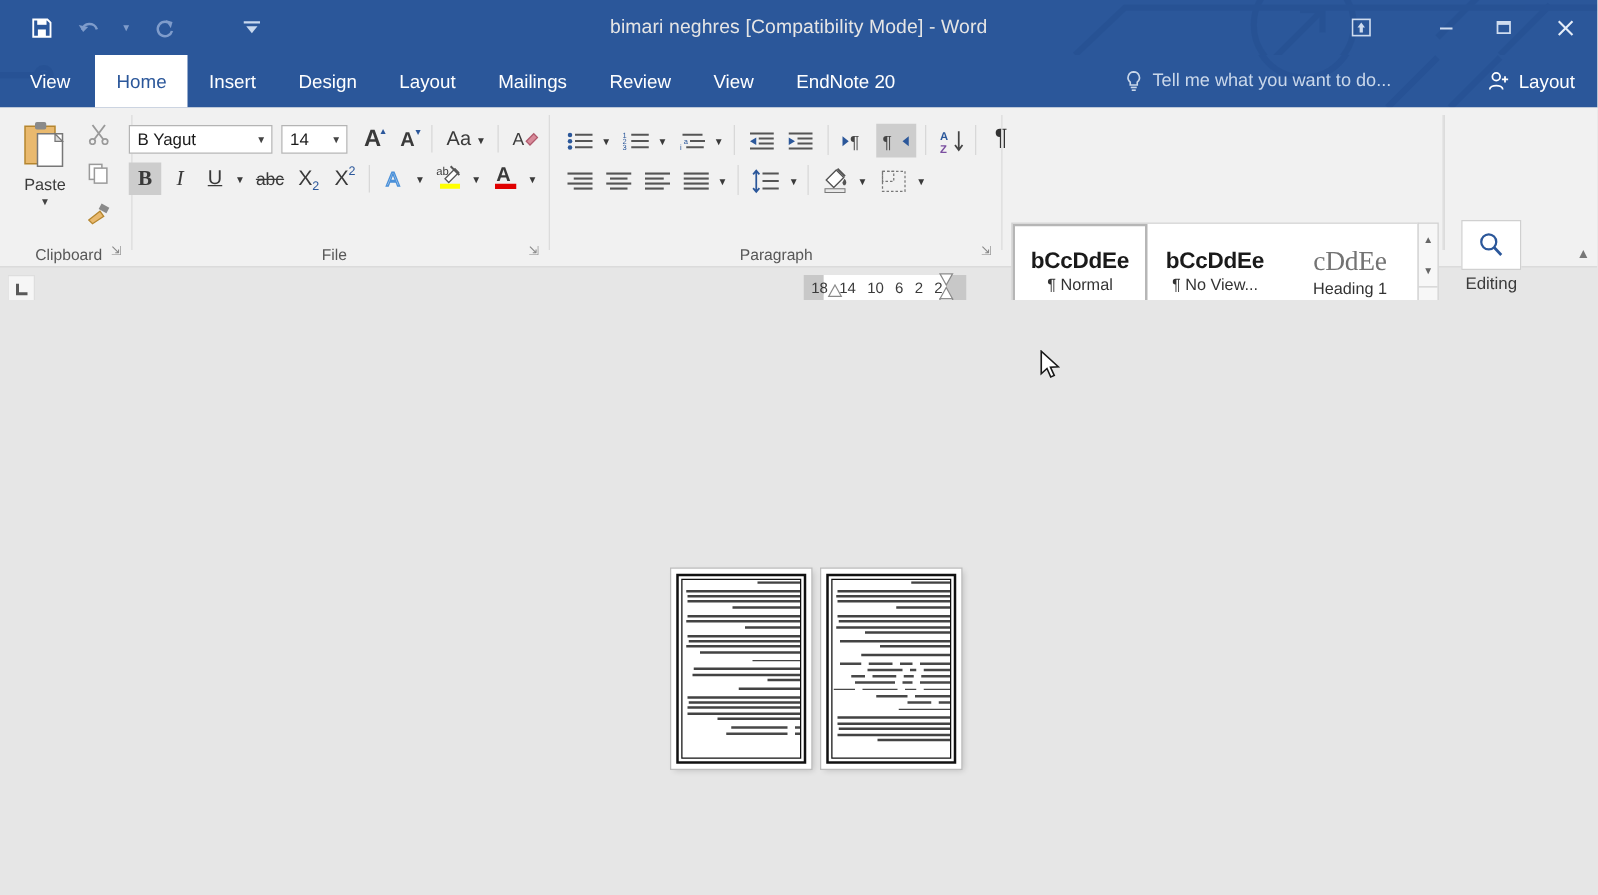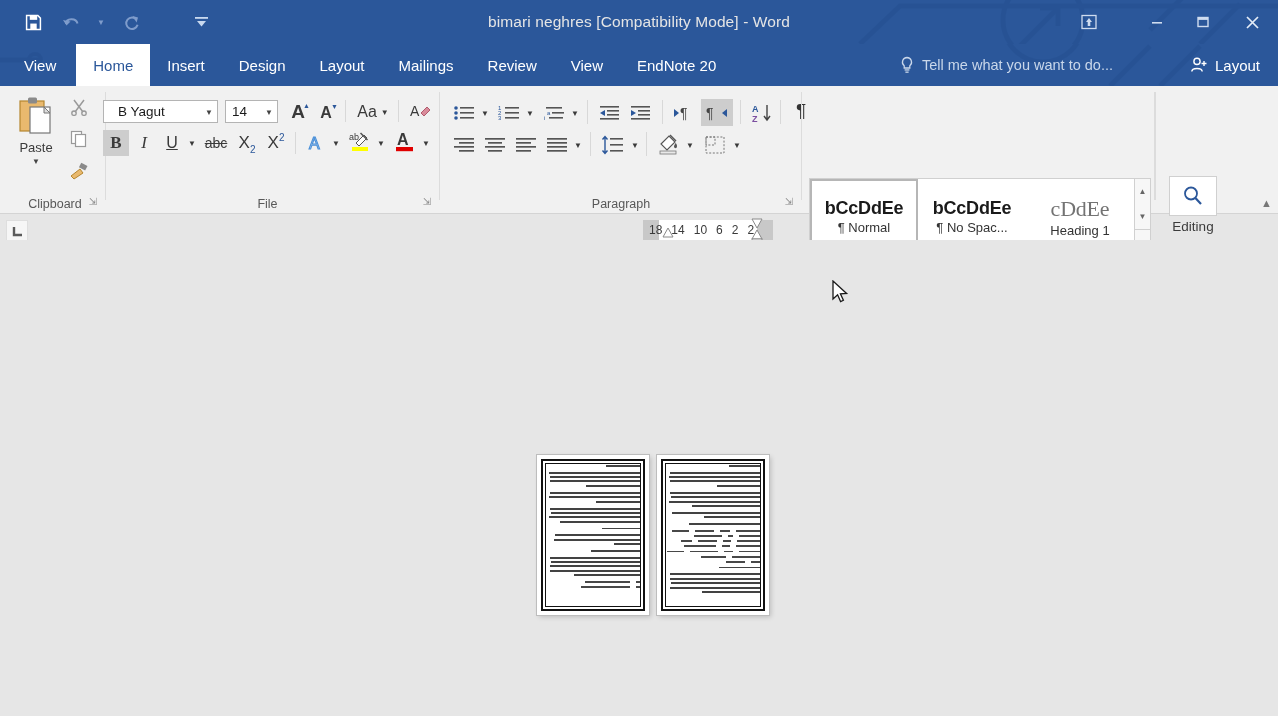--- a/index.html
+++ b/index.html
@@ -89,7 +89,7 @@
   .fontname {
     position: absolute; left: 103px; top: 14px; width: 115px; height: 23px;
     background: #fff; border: 1px solid #b4b4b4; font-size: 13.5px; color: #1a1a1a;
-    display: flex; align-items: center; padding-left: 14px;
+    display: flex; align-items: center; padding-left: 6px;
   }
   .fontsize {
     position: absolute; left: 225px; top: 14px; width: 53px; height: 23px;

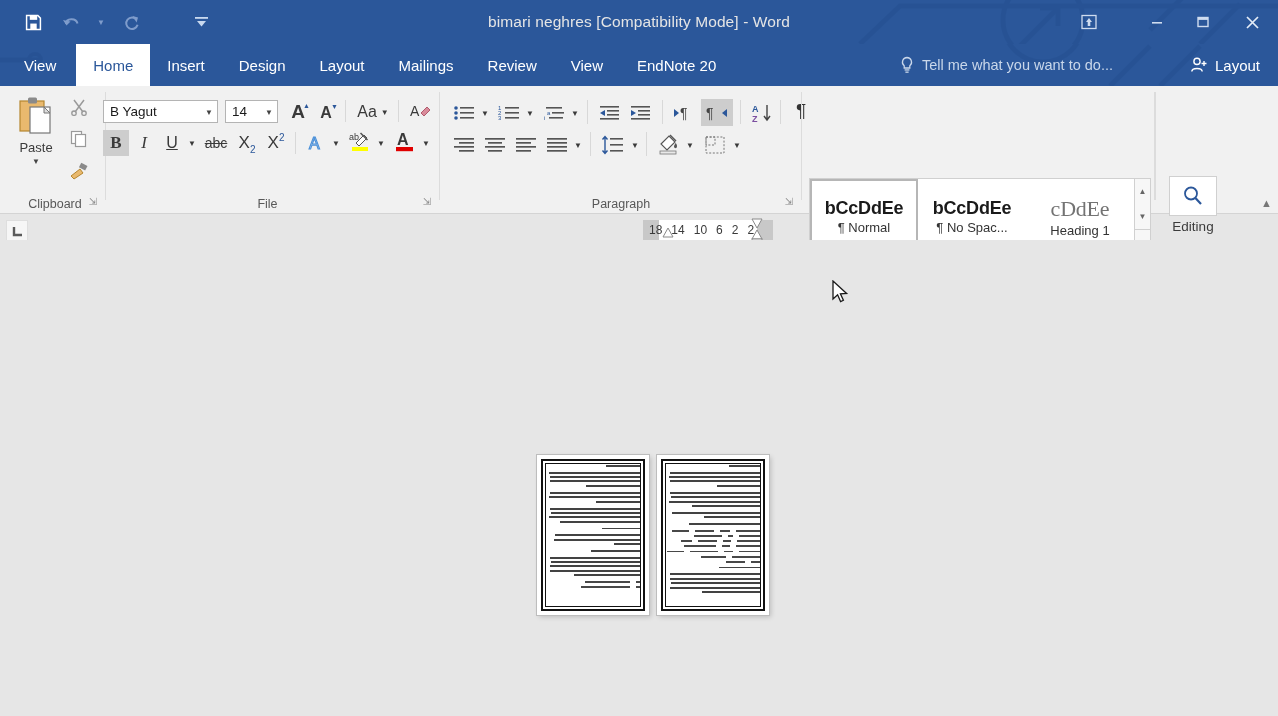--- a/index.html
+++ b/index.html
@@ -613,7 +613,7 @@
       </div>
       <div class="stylecell">
         <span class="prev">bCcDdEe</span>
-        <span class="nm">¶ No Spac...</span>
+        <span class="nm">¶ No View...</span>
       </div>
       <div class="stylecell">
         <span class="prev h1">cDdEe</span>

::::::

Everything in the listing is to be returned word for word, except the pictures.

● Response area
--- a/index.html
+++ b/index.html
@@ -89,7 +89,7 @@
   .fontname {
     position: absolute; left: 103px; top: 14px; width: 115px; height: 23px;
     background: #fff; border: 1px solid #b4b4b4; font-size: 13.5px; color: #1a1a1a;
-    display: flex; align-items: center; padding-left: 14px;
+    display: flex; align-items: center; padding-left: 6px;
   }
   .fontsize {
     position: absolute; left: 225px; top: 14px; width: 53px; height: 23px;

--- a/index.html
+++ b/index.html
@@ -613,7 +613,7 @@
       </div>
       <div class="stylecell">
         <span class="prev">bCcDdEe</span>
-        <span class="nm">¶ No Spac...</span>
+        <span class="nm">¶ No View...</span>
       </div>
       <div class="stylecell">
         <span class="prev h1">cDdEe</span>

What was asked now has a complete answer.